Bienvenue en 2124, sur une Terre divisée où humains augmentés et androïdes s’affrontent dans des courses illégales « spectaculaires ». Circuits lumineux façon Tron, véhicules façon manga, et ambiance électro au rendez-vous (*façon ne veut pas dire que c’est réussi). Bien que chacun des pilotes aient leur propre tempéremment, le mode Histoire avec ses cutscenes rigides, ne parvient pas à captiver.

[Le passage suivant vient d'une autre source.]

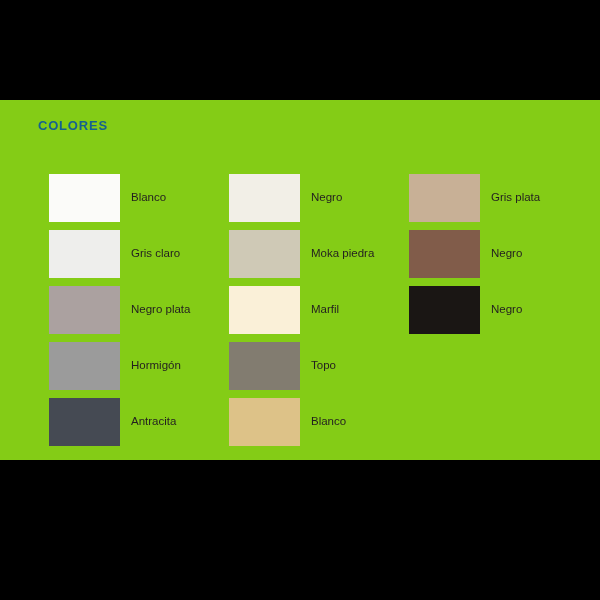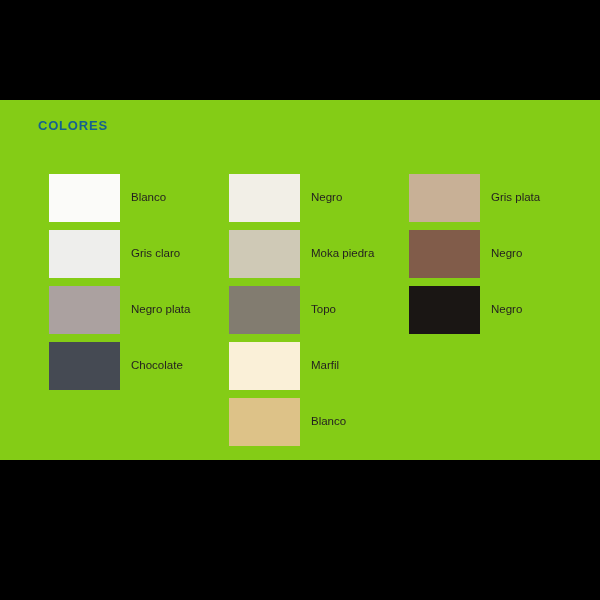--- a/index.html
+++ b/index.html
@@ -109,40 +109,44 @@
           </div>
           <div class="swatch-row">
             <div class="swatch" style="background: rgb(238, 238, 236);"></div>
             <div class="swatch-label">Gris claro</div>
           </div>
           <div class="swatch-row">
             <div class="swatch" style="background: rgb(171, 161, 160);"></div>
             <div class="swatch-label">Negro plata</div>
           </div>
           <div class="swatch-row">
+            <div class="swatch" style="background: rgb(155, 155, 155);"></div>
+            <div class="swatch-label">Hormigón</div>
+          </div>
+          <div class="swatch-row">
             <div class="swatch" style="background: rgb(69, 74, 83);"></div>
-            <div class="swatch-label">Chocolate</div>
+            <div class="swatch-label">Antracita</div>
           </div>
         </div>
         <div class="column">
           <div class="swatch-row">
             <div class="swatch" style="background: rgb(242, 239, 231);"></div>
             <div class="swatch-label">Negro</div>
           </div>
           <div class="swatch-row">
             <div class="swatch" style="background: rgb(207, 201, 182);"></div>
             <div class="swatch-label">Moka piedra</div>
           </div>
           <div class="swatch-row">
+            <div class="swatch" style="background: rgb(250, 240, 216);"></div>
+            <div class="swatch-label">Marfil</div>
+          </div>
+          <div class="swatch-row">
             <div class="swatch" style="background: rgb(130, 124, 112);"></div>
             <div class="swatch-label">Topo</div>
-          </div>
-          <div class="swatch-row">
-            <div class="swatch" style="background: rgb(250, 240, 216);"></div>
-            <div class="swatch-label">Marfil</div>
           </div>
           <div class="swatch-row">
             <div class="swatch" style="background: rgb(221, 194, 136);"></div>
             <div class="swatch-label">Blanco</div>
           </div>
         </div>
         <div class="column">
           <div class="swatch-row">
             <div class="swatch" style="background: rgb(200, 176, 150);"></div>
             <div class="swatch-label">Gris plata</div>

Neon Apex: Beyond the Limit essaie d’installer une abiance mais ça peine à prendre. Trop de clichés.

Les véhicules filent à plus de 320 km/h, avec boosts, drifts et embouteillages en prime. Le jeu propose plusieurs modes (Arcade, Histoire, Contre-la-montre, local jusqu’à 4 joueurs), et un garage bien fourni avec des améliorations à débloquer. Le hic ? La maniabilité hypersensible transforme parfois l’expérience en flipper incontrôlable. Ajoutez des effets visuels parfois trop chargés et des collisions pénalisantes, et la nervosité vire au chaos. On pourrait évoquer la caméra de l’enfer qui pense bien faire en se mettant de coté pour accentuer l’aspect spectaculaire du premier boost que l’on utilise… SUR TOUTES LES COURSES.
On a aussi le droit à des phases de baston genre vieux jeu de combat bien raide, lent et limité. Rien de stimulant, c’est juste drôle car ridicule. Clairement on aurait pu se passer des combats pour laisser du temps de développement et améliorer le reste qui constitue le cœur du jeu.

Sur Xbox Series X, le jeu tourne à 60 FPS sans broncher, avec des temps de chargement plutôt rapides. La direction artistique ne plaira pas à tout le monde… Le style ultra épuré des circuits tranche avec les effets spéciaux ultra chargés. Un manque de finition se fait cruellement sentir : animations rigides, IA éclatée, et quelques bugs persistants (collisions).

Avec une trentaine de circuits, plusieurs types de véhicules et une progression plutôt bien construite, Neon Apex a de quoi occuper les plus courageux. L’absence de multijoueur online est à déplorer, mais la réalité c’est qu’on aurait eu du mal à trouver du monde pour nous accompagner.

Neon Apex: Beyond the Limit est plein de belles promesses qui ne se réalisent malheureusement pas. Il y a des idées, le jeu a une bonne durée de vie, mais sa maniabilité coriace, sa Direction Artistique particulière et son manque global de finition font vite déchanter. Dommage on n’était pas loin d’être Beyond de la moyenne.